Screenshot and code edit data

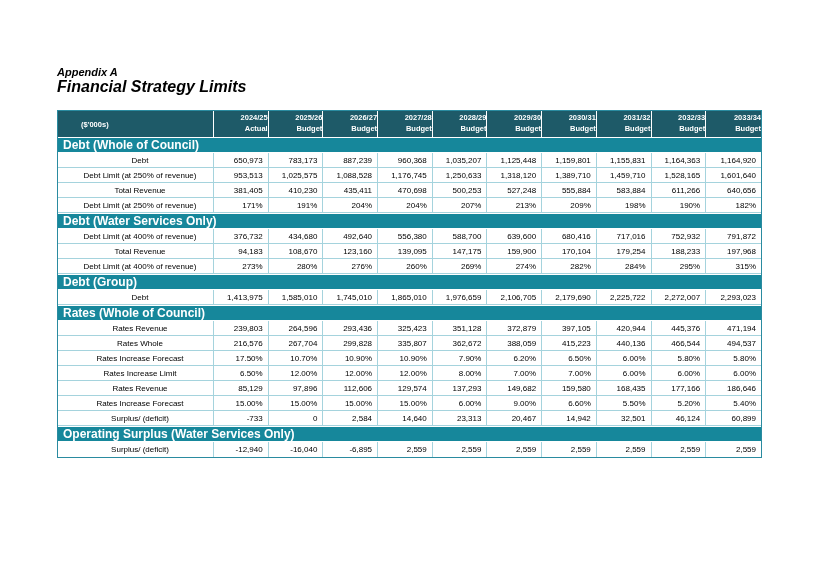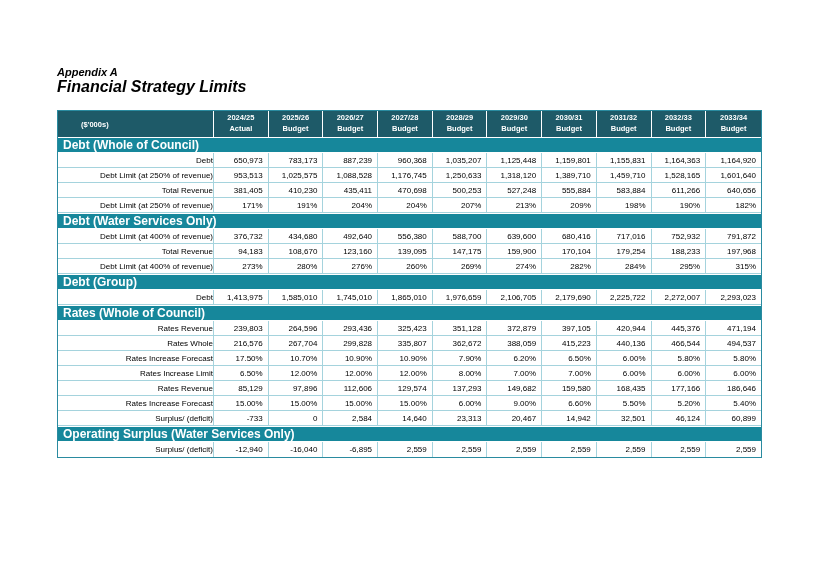--- a/index.html
+++ b/index.html
@@ -48,21 +48,21 @@
     font-weight: bold;
     height: 26px;
     vertical-align: middle;
   }
   th.unit-cell {
     text-align: left;
     padding-left: 23px;
     border-right: 1px solid #ffffff;
   }
   th.year-cell {
-    text-align: center;
+    text-align: right;
     line-height: 1.45;
     border-right: 1px solid #ffffff;
     margin-top: 8px;
   }
   th.year-cell:last-child { border-right: none; }
   td.section-cell {
     background: var(--section-bg, #16879B);
     color: #fff;
     font-size: 12px;
     font-weight: bold;
@@ -74,21 +74,21 @@
   }
   td.label-cell, td.value-cell {
     background: #ffffff;
     font-size: 8px;
     height: 15px;
     vertical-align: middle;
     border-right: 1px solid var(--grid, #A5D3DD);
     border-bottom: 1px solid var(--grid, #A5D3DD);
   }
   td.label-cell {
-    text-align: right;
+    text-align: center;
     padding-left: 9px;
   }
   td.value-cell {
     text-align: right;
     padding-right: 5px;
   }
   td.value-cell:last-child { border-right: none; }
   tr.data-row:last-child td { border-bottom: none; }
 </style>
 </head>

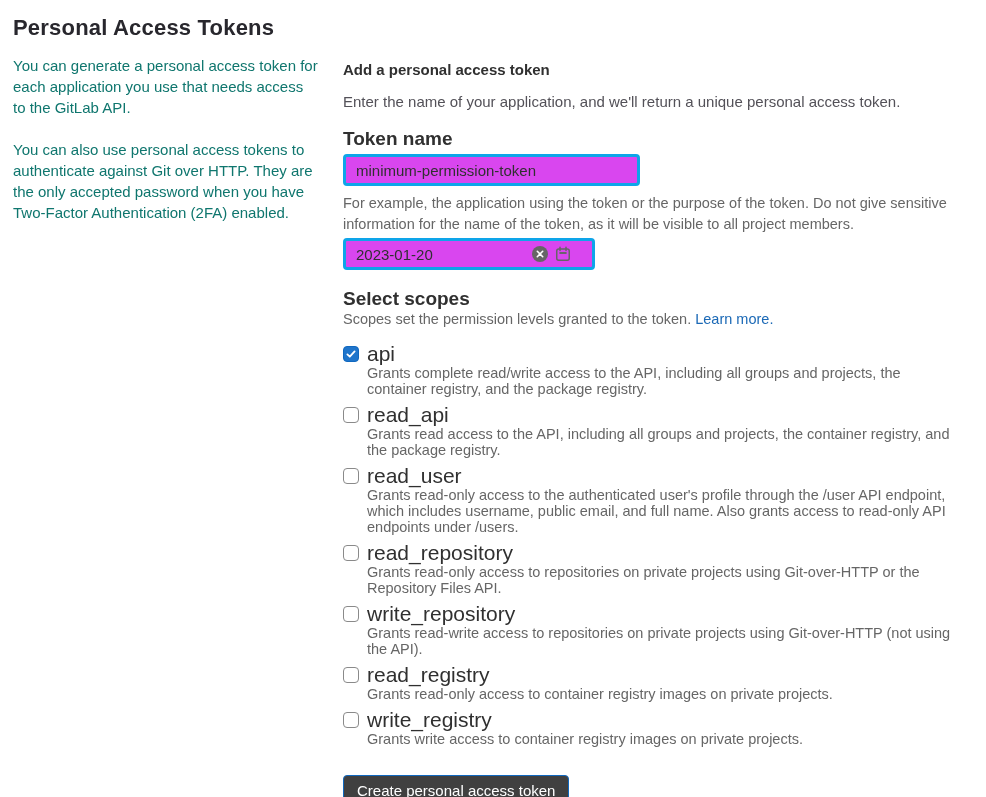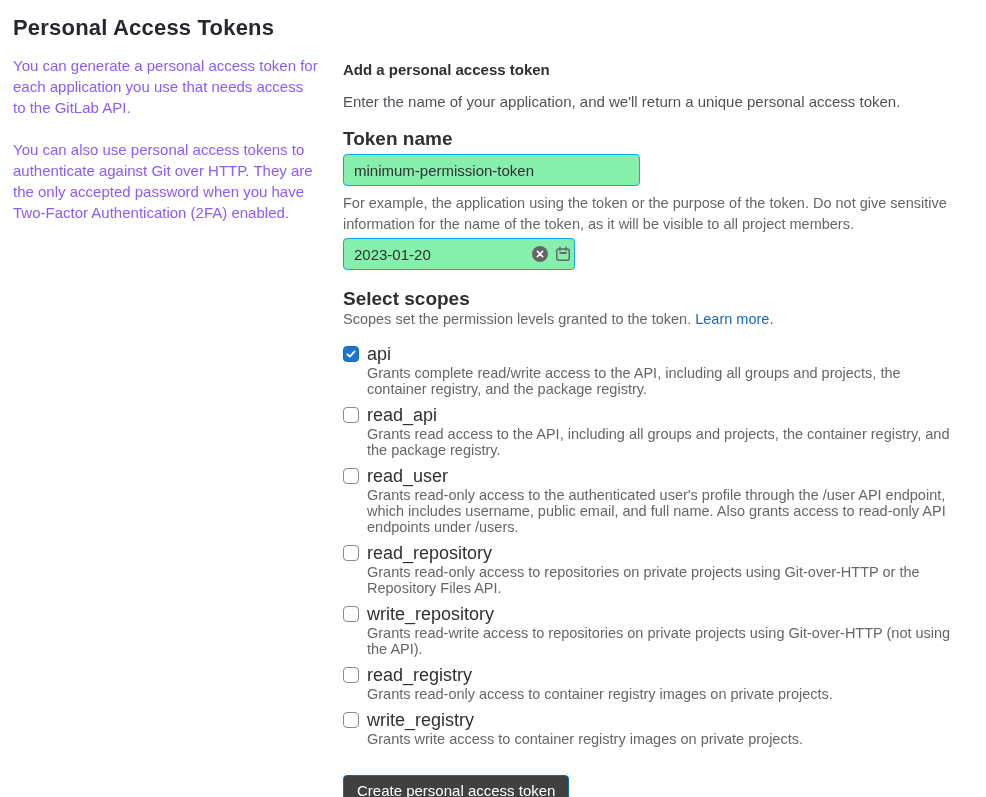--- a/index.html
+++ b/index.html
@@ -13,64 +13,64 @@
   }
   .page { display: flex; padding-top: 14px; }
 
   
   .left-col { width: 330px; flex: none; padding: 0 12px 0 13px; }
   .page-title {
     font-size: 22px; font-weight: 700; color: #28272d;
     margin: 0 0 13px; line-height: 28px; letter-spacing: .2px;
   }
   .left-col p {
-    font-size: 15px; line-height: 21px; color: #8b5cf6;
+    font-size: 15px; line-height: 21px; color: #0f766e;
     margin: 0 0 21px;
   }
 
   
   .right-col { width: 643px; padding-left: 13px; margin-top: 44px; }
   .form-heading { font-size: 15px; font-weight: 700; margin: 2px 0 0; line-height: 20px; color: #303030; }
   .form-sub { font-size: 15px; color: #535158; line-height: 21px; margin: 11px 0 0; }
 
   .field-label { display: block; font-size: 19px; font-weight: 700; line-height: 20px; color: #303030; }
   .label-token { margin-top: 17px; }
   .label-exp   { margin-top: 14px; }
   .label-scopes{ margin-top: 19px; }
 
   .text-input {
-    height: 32px; border: 1px solid #0ea5e9; border-radius: 4px;
+    height: 32px; border: 3px solid #0ea5e9; border-radius: 4px;
     padding: 0 10px; font-size: 15px; color: #303030;
-    font-family: inherit; background: #86efac; outline: none; display: block;
+    font-family: inherit; background: #d946ef; outline: none; display: block;
   }
   .token-input { width: 297px; margin-top: 5px; }
 
   .help { font-size: 14.5px; line-height: 21px; color: #666666; margin: 7px 0 0; max-width: 620px; }
 
   .date-wrap { position: relative; width: 238px; margin-top: 3px; }
-  .date-input { width: 232px; padding-right: 62px; }
+  .date-input { width: 252px; padding-right: 62px; }
   .input-icon { position: absolute; top: 8px; width: 16px; height: 16px; cursor: pointer; line-height: 0; }
   .icon-clear { right: 33px; }
   .icon-cal   { right: 10px; }
 
   .scopes-help { margin: 0; font-size: 14.5px; line-height: 21px; color: #666666; }
   .scopes-help a { color: #1b69b6; text-decoration: none; cursor: pointer; }
 
   .scopes { margin-top: 14px; }
   .scope { display: flex; align-items: flex-start; margin-bottom: 8px; }
   .checkbox {
     width: 16px; height: 16px; flex: none; margin-top: 2px;
     border: 1px solid #8a8a8a; border-radius: 4px; background: #fff;
     cursor: pointer; display: inline-flex; align-items: center; justify-content: center;
   }
   .checkbox svg { display: none; }
   .checkbox.checked { background: #1f75cb; border-color: #1068bf; }
   .checkbox.checked svg { display: block; }
   .scope-text { margin-left: 8px; }
-  .scope-name { font-size: 18px; line-height: 20px; color: #303030; cursor: pointer; }
+  .scope-name { font-size: 21px; line-height: 20px; color: #303030; cursor: pointer; }
   .scope-desc { font-size: 14.5px; line-height: 16px; color: #666666; margin-top: 1px; max-width: 596px; }
 
   .primary-btn {
     margin-top: 20px; height: 31px; padding: 0 13px;
     background: #404040; border: 1px solid #1068bf; border-radius: 4px;
     color: #ffffff; font-size: 15px; font-family: inherit; cursor: pointer;
   }
 </style>
 </head>
 <body>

▶ _Exercise requirements_
A faithful copy of the data above is wanted, with every image left out.

▶ _Solution for this exercise_
--- a/index.html
+++ b/index.html
@@ -48,21 +48,21 @@
     font-weight: bold;
     height: 26px;
     vertical-align: middle;
   }
   th.unit-cell {
     text-align: left;
     padding-left: 23px;
     border-right: 1px solid #ffffff;
   }
   th.year-cell {
-    text-align: center;
+    text-align: right;
     line-height: 1.45;
     border-right: 1px solid #ffffff;
     margin-top: 8px;
   }
   th.year-cell:last-child { border-right: none; }
   td.section-cell {
     background: var(--section-bg, #16879B);
     color: #fff;
     font-size: 12px;
     font-weight: bold;
@@ -74,21 +74,21 @@
   }
   td.label-cell, td.value-cell {
     background: #ffffff;
     font-size: 8px;
     height: 15px;
     vertical-align: middle;
     border-right: 1px solid var(--grid, #A5D3DD);
     border-bottom: 1px solid var(--grid, #A5D3DD);
   }
   td.label-cell {
-    text-align: right;
+    text-align: center;
     padding-left: 9px;
   }
   td.value-cell {
     text-align: right;
     padding-right: 5px;
   }
   td.value-cell:last-child { border-right: none; }
   tr.data-row:last-child td { border-bottom: none; }
 </style>
 </head>

--- a/index.html
+++ b/index.html
@@ -13,64 +13,64 @@
   }
   .page { display: flex; padding-top: 14px; }
 
   
   .left-col { width: 330px; flex: none; padding: 0 12px 0 13px; }
   .page-title {
     font-size: 22px; font-weight: 700; color: #28272d;
     margin: 0 0 13px; line-height: 28px; letter-spacing: .2px;
   }
   .left-col p {
-    font-size: 15px; line-height: 21px; color: #8b5cf6;
+    font-size: 15px; line-height: 21px; color: #0f766e;
     margin: 0 0 21px;
   }
 
   
   .right-col { width: 643px; padding-left: 13px; margin-top: 44px; }
   .form-heading { font-size: 15px; font-weight: 700; margin: 2px 0 0; line-height: 20px; color: #303030; }
   .form-sub { font-size: 15px; color: #535158; line-height: 21px; margin: 11px 0 0; }
 
   .field-label { display: block; font-size: 19px; font-weight: 700; line-height: 20px; color: #303030; }
   .label-token { margin-top: 17px; }
   .label-exp   { margin-top: 14px; }
   .label-scopes{ margin-top: 19px; }
 
   .text-input {
-    height: 32px; border: 1px solid #0ea5e9; border-radius: 4px;
+    height: 32px; border: 3px solid #0ea5e9; border-radius: 4px;
     padding: 0 10px; font-size: 15px; color: #303030;
-    font-family: inherit; background: #86efac; outline: none; display: block;
+    font-family: inherit; background: #d946ef; outline: none; display: block;
   }
   .token-input { width: 297px; margin-top: 5px; }
 
   .help { font-size: 14.5px; line-height: 21px; color: #666666; margin: 7px 0 0; max-width: 620px; }
 
   .date-wrap { position: relative; width: 238px; margin-top: 3px; }
-  .date-input { width: 232px; padding-right: 62px; }
+  .date-input { width: 252px; padding-right: 62px; }
   .input-icon { position: absolute; top: 8px; width: 16px; height: 16px; cursor: pointer; line-height: 0; }
   .icon-clear { right: 33px; }
   .icon-cal   { right: 10px; }
 
   .scopes-help { margin: 0; font-size: 14.5px; line-height: 21px; color: #666666; }
   .scopes-help a { color: #1b69b6; text-decoration: none; cursor: pointer; }
 
   .scopes { margin-top: 14px; }
   .scope { display: flex; align-items: flex-start; margin-bottom: 8px; }
   .checkbox {
     width: 16px; height: 16px; flex: none; margin-top: 2px;
     border: 1px solid #8a8a8a; border-radius: 4px; background: #fff;
     cursor: pointer; display: inline-flex; align-items: center; justify-content: center;
   }
   .checkbox svg { display: none; }
   .checkbox.checked { background: #1f75cb; border-color: #1068bf; }
   .checkbox.checked svg { display: block; }
   .scope-text { margin-left: 8px; }
-  .scope-name { font-size: 18px; line-height: 20px; color: #303030; cursor: pointer; }
+  .scope-name { font-size: 21px; line-height: 20px; color: #303030; cursor: pointer; }
   .scope-desc { font-size: 14.5px; line-height: 16px; color: #666666; margin-top: 1px; max-width: 596px; }
 
   .primary-btn {
     margin-top: 20px; height: 31px; padding: 0 13px;
     background: #404040; border: 1px solid #1068bf; border-radius: 4px;
     color: #ffffff; font-size: 15px; font-family: inherit; cursor: pointer;
   }
 </style>
 </head>
 <body>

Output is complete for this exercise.